Não há como não se admirar diante da ingenuidade de um setor da Igreja que pretende instituir ou reinstituir o ensino religioso nas escolas públicas paulistas. Diante de seus conhecidos e contraproducentes resultados, a atitude dos prelados se mostra enigmática. E antidemocrática.
As escolas públicas não são capazes de ensinar nem aritmética nem português. E, portanto, as chances de formarem bons católicos -ou protestantes, muçulmanos etc- não são sequer mínimas. Não se trata, assim, de uma discussão pragmática, mas de uma questão de princípios. Isto é: as escolas são públicas, mas numa república, numa democracia, a fé pertence à esfera privada.
Além disso, aulas de religião na rede pública envolveriam problemas insuperáveis, pois, para que todas as confissões recebessem tratamento equitativo, haveria apenas duas opções possíveis: (1) conseguir indivíduos versados ao mesmo tempo em dezenas ou centenas de religiões diferentes (incluindo ritos xamanísticos, cultos da fertilidade, politeísmos variados, sacrifício humano, cerimônias orgiásticas -pois religião é tudo isso); ou (2) contratar professores individuais para as dúzias, pelo menos, de religiões praticadas no país (incluindo as dos indígenas, as afro-brasileiras, a do reverendo Moon etc.), sem falar de professores agnósticos e ateus para os filhos de famílias idem.

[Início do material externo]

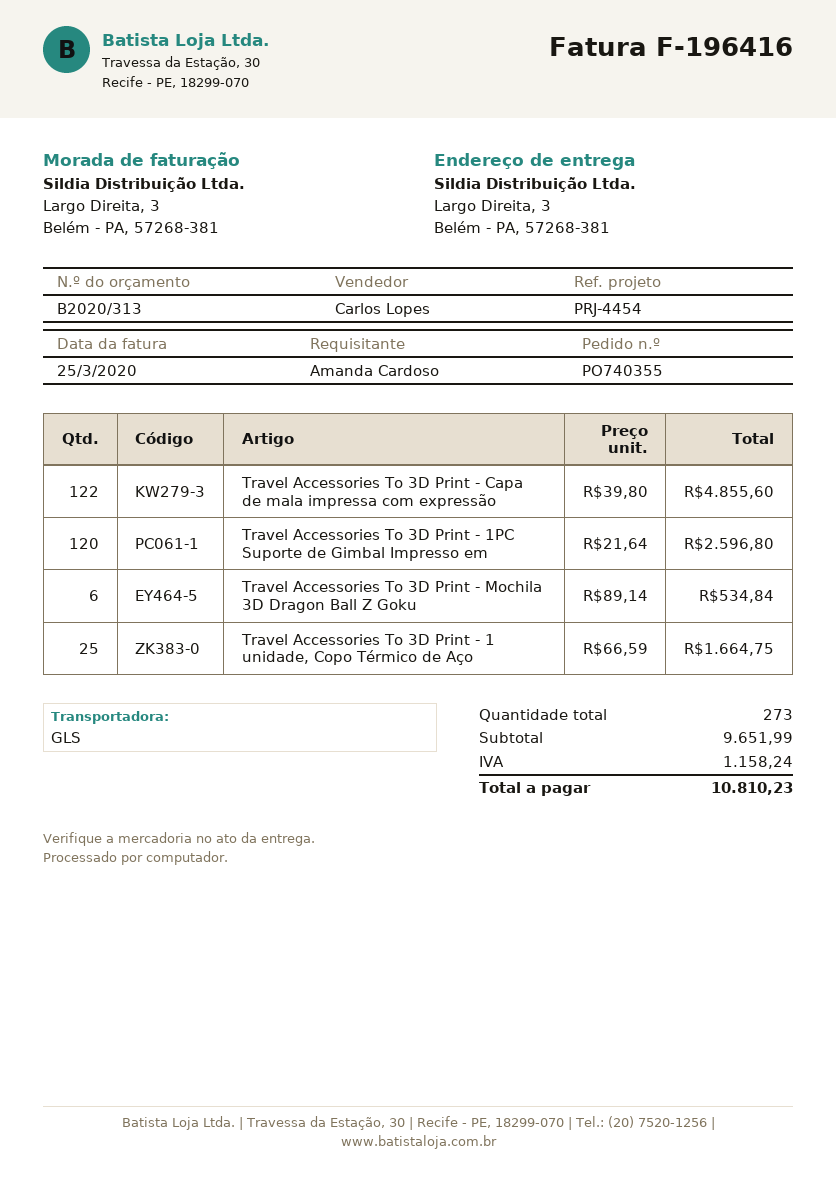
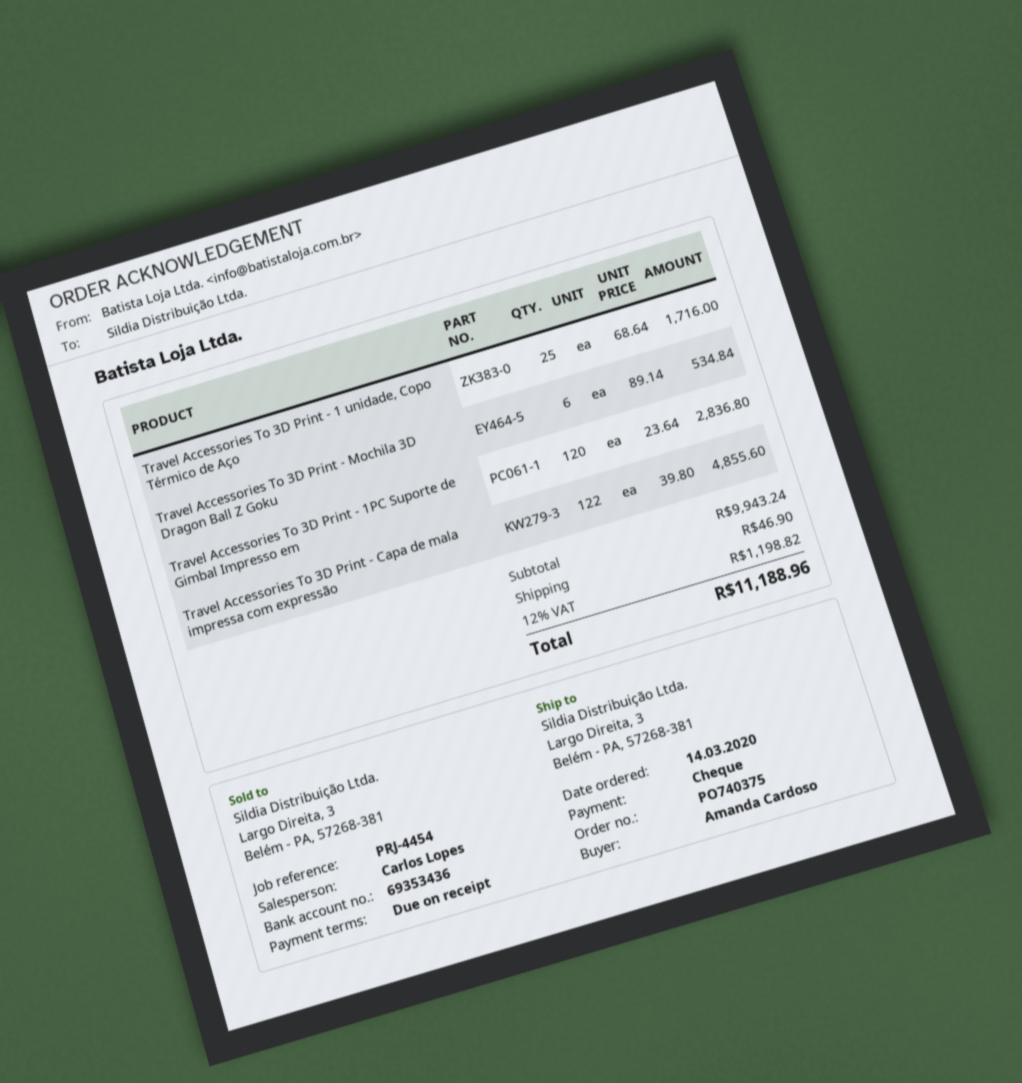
order number: PO740355 -> PO740375
Travel Accessories To 3D Print - 1PC Suporte de Gimbal Impresso em: 120 x 21.64 = 2596.80 -> 120 x 23.64 = 2836.80
Travel Accessories To 3D Print - 1 unidade, Copo Térmico de Aço: 25 x 66.59 = 1664.75 -> 25 x 68.64 = 1716.00
subtotal: 9651.99 -> 9943.24
shipping: none -> 46.90
tax: 1158.24 -> 1198.82
total: 10810.23 -> 11188.96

No primeiro caso, não haveria garantia de que esses professores tratariam seu tema com neutralidade, deixando favorecer uma ou outra confissão. No segundo -e isso vale mesmo para aulas não obrigatórias-, o resultado seria a criação de uma clivagem preocupante no corpo discente. Fala-se muito em moralidade pública nas atuais discussões, mas, se há de fato alguém interessado nela, que promova então o ensino da Declaração Universal dos Direitos do Homem, que é consensual, ou da Constituição, que é a lei do país.
Será que os defensores do ensino religioso se esqueceram de que a separação entre a Igreja e o Estado não existe só para proteger este último de alguma fé que ambicione uma situação de monopólio? Ela existe também para proteger cada fé de suas rivais e para evitar que o Estado e a sociedade civil interfiram nos assuntos internos de qualquer uma delas. Agora, se um determinado grupo religioso quer se valer das verbas públicas para promover -mesmo que seja sob o manto conveniente do "ecumenismo- determinadas idéias privadas, a sociedade civil tem então todo o direito de intervir igualmente na sua esfera particular. Se a religião se torna algo público, ela deve se submeter às regras, estas sim sagradas, da democracia.
Em outras palavras, a Igreja Católica deveria, nesta hipótese, ser tratada como qualquer instância pública, publicando, por exemplo, seus balanços ou submetendo suas decisões contestadas às cortes de justiça. Seus cargos seriam eletivos. Numa democracia moderna, direitos e obrigações são, em princípio, simétricos. Assim, se os cidadãos forem obrigados, por meio dos impostos, a pagar para que a Igreja doutrine -ou, pelo menos, tente doutrinar a garotada, cabe-lhes reivindicar também os seus direitos correspondentes. E, entre estes, está o de votar diretamente, não só para bispo, arcebispo e cardeal -discutindo publicamente seus respectivos programas-, mas sobretudo para papa, que, aliás, teria um mandato de quatro ou cinco anos no máximo. A contrapartida democrática do ensino religioso na rede pública é simplesmente: "diretas-já! na igreja.